Draw SceneKit object between two points

Both solutions mentioned above work very well and I can contribute third solution to this question.

//extension code starts

func normalizeVector(_ iv: SCNVector3) -> SCNVector3 {
    let length = sqrt(iv.x * iv.x + iv.y * iv.y + iv.z * iv.z)
    if length == 0 {
        return SCNVector3(0.0, 0.0, 0.0)
    }

    return SCNVector3( iv.x / length, iv.y / length, iv.z / length)

}

extension SCNNode {

    func buildLineInTwoPointsWithRotation(from startPoint: SCNVector3,
                              to endPoint: SCNVector3,
                              radius: CGFloat,
                              color: UIColor) -> SCNNode {
        let w = SCNVector3(x: endPoint.x-startPoint.x,
                           y: endPoint.y-startPoint.y,
                           z: endPoint.z-startPoint.z)
        let l = CGFloat(sqrt(w.x * w.x + w.y * w.y + w.z * w.z))

        if l == 0.0 {
            // two points together.
            let sphere = SCNSphere(radius: radius)
            sphere.firstMaterial?.diffuse.contents = color
            self.geometry = sphere
            self.position = startPoint
            return self

        }

        let cyl = SCNCylinder(radius: radius, height: l)
        cyl.firstMaterial?.diffuse.contents = color

        self.geometry = cyl

        //original vector of cylinder above 0,0,0
        let ov = SCNVector3(0, l/2.0,0)
        //target vector, in new coordination
        let nv = SCNVector3((endPoint.x - startPoint.x)/2.0, (endPoint.y - startPoint.y)/2.0,
                            (endPoint.z-startPoint.z)/2.0)
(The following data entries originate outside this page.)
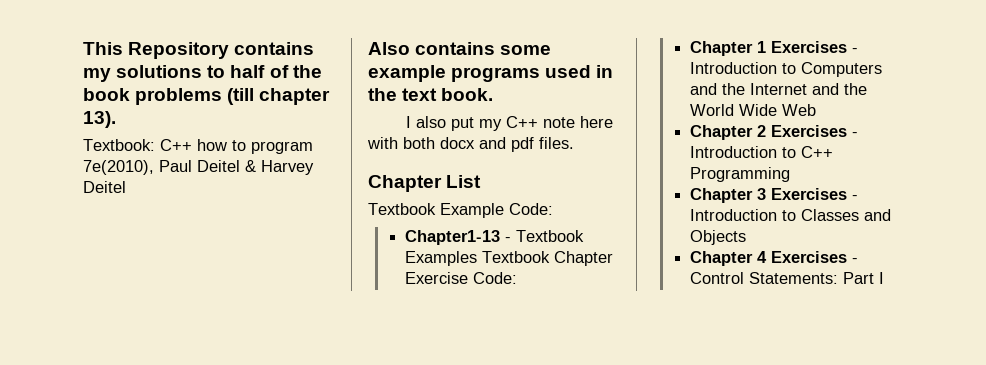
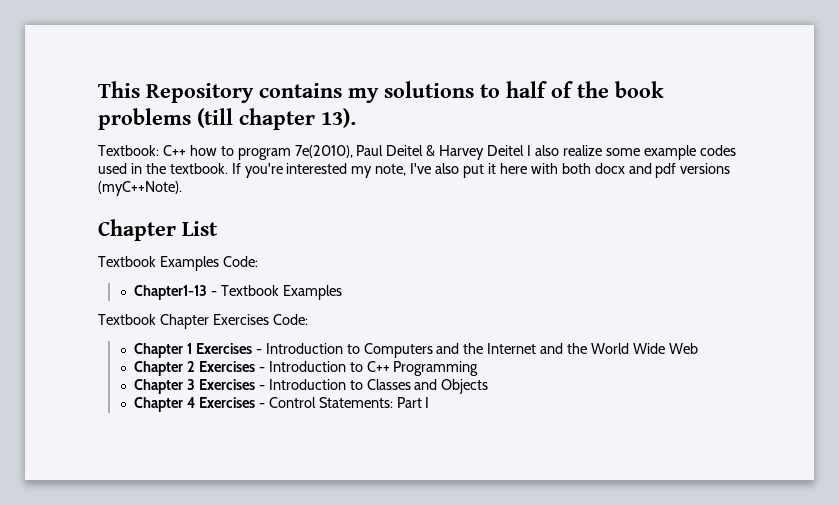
[368,42,496,55] // Also contains -> [527,145,602,156] I also realize
[451,67,541,82] programs -> [699,145,736,156] codes
[402,88,494,101] [406,116,576,131] text book. // I also put my C++ note -> [169,163,496,178] textbook. If you're interested my note, I've also put it
[539,137,574,149] files. -> [680,163,731,174] [98,181,182,196] versions (myC++Note).
[440,203,504,218] Example -> [159,256,219,271] Examples
(478, 258) none -> (342, 292) //
[405,272,469,284] Exercise -> [212,314,269,325] Exercises

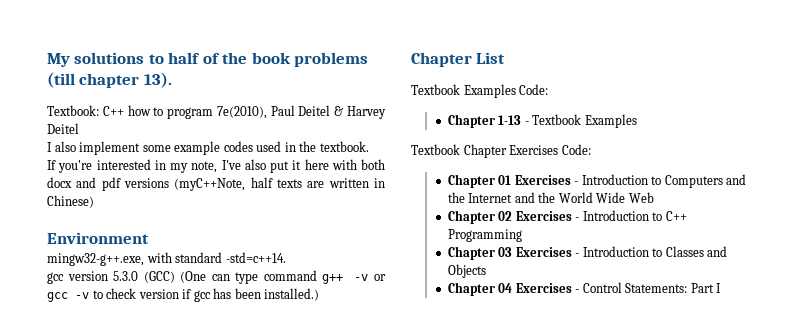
[98,81,379,103] This Repository contains my -> [47,53,70,67] My
(525, 150) none -> (79, 128) //
[562,145,602,156] realize -> [79,141,141,155] implement
(228, 168) none -> (369, 146) //
(348, 168) none -> [154,160,166,170] in
[98,181,182,196] (myC++Note). -> [174,177,385,191] [47,195,94,208] [47,232,149,244] [47,252,286,266] [47,270,387,284] [47,288,320,302] (myC++Note, half texts are written in Chinese) // Environment // mingw32-g++.exe, with standard -std=c++14. // gcc version 5.3.0 (GCC) (One can type command g++ -v or gcc -v to check version if gcc has been installed.)
[134,285,208,300] Chapter1-13 -> [447,114,522,128] Chapter 1-13
[186,343,192,354] 1 -> [498,175,512,185] 01
[186,361,195,372] 2 -> [498,211,513,221] 02
[186,379,195,390] 3 -> [498,247,513,257] 03
[186,397,195,408] 4 -> [498,283,513,293] 04

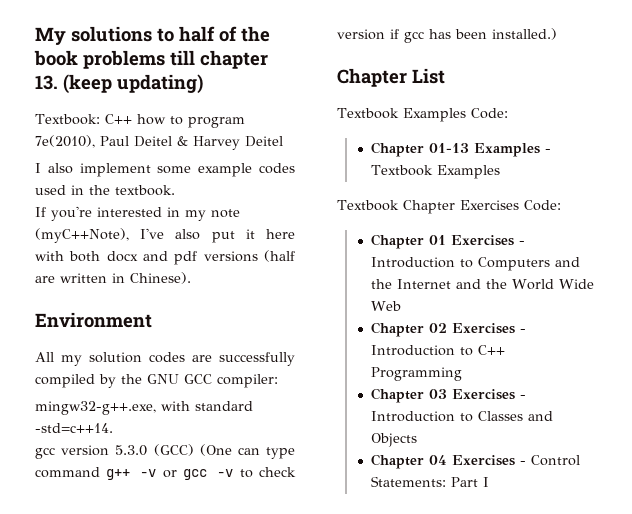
[47,72,172,88] (till chapter 13). -> [170,50,268,69] [35,74,203,94] till chapter 13. (keep updating)
[191,161,218,173] note, -> [211,209,240,218] [35,228,129,243] note (myC++Note),
[174,177,302,191] (myC++Note, half texts -> [264,250,295,262] (half
[47,195,94,208] Chinese) -> [130,272,191,284] Chinese).
(149, 238) none -> [35,352,295,366] [35,374,278,388] // All my solution codes are successfully compiled by the GNU GCC compiler:
[498,115,522,125] 1-13 -> [428,143,540,157] 01-13 Examples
        // axis between two vector
        let av = SCNVector3( (ov.x + nv.x)/2.0, (ov.y+nv.y)/2.0, (ov.z+nv.z)/2.0)

        //normalized axis vector
        let av_normalized = normalizeVector(av)
        let q0 = Float(0.0) //cos(angel/2), angle is always 180 or M_PI
        let q1 = Float(av_normalized.x) // x' * sin(angle/2)
        let q2 = Float(av_normalized.y) // y' * sin(angle/2)
        let q3 = Float(av_normalized.z) // z' * sin(angle/2)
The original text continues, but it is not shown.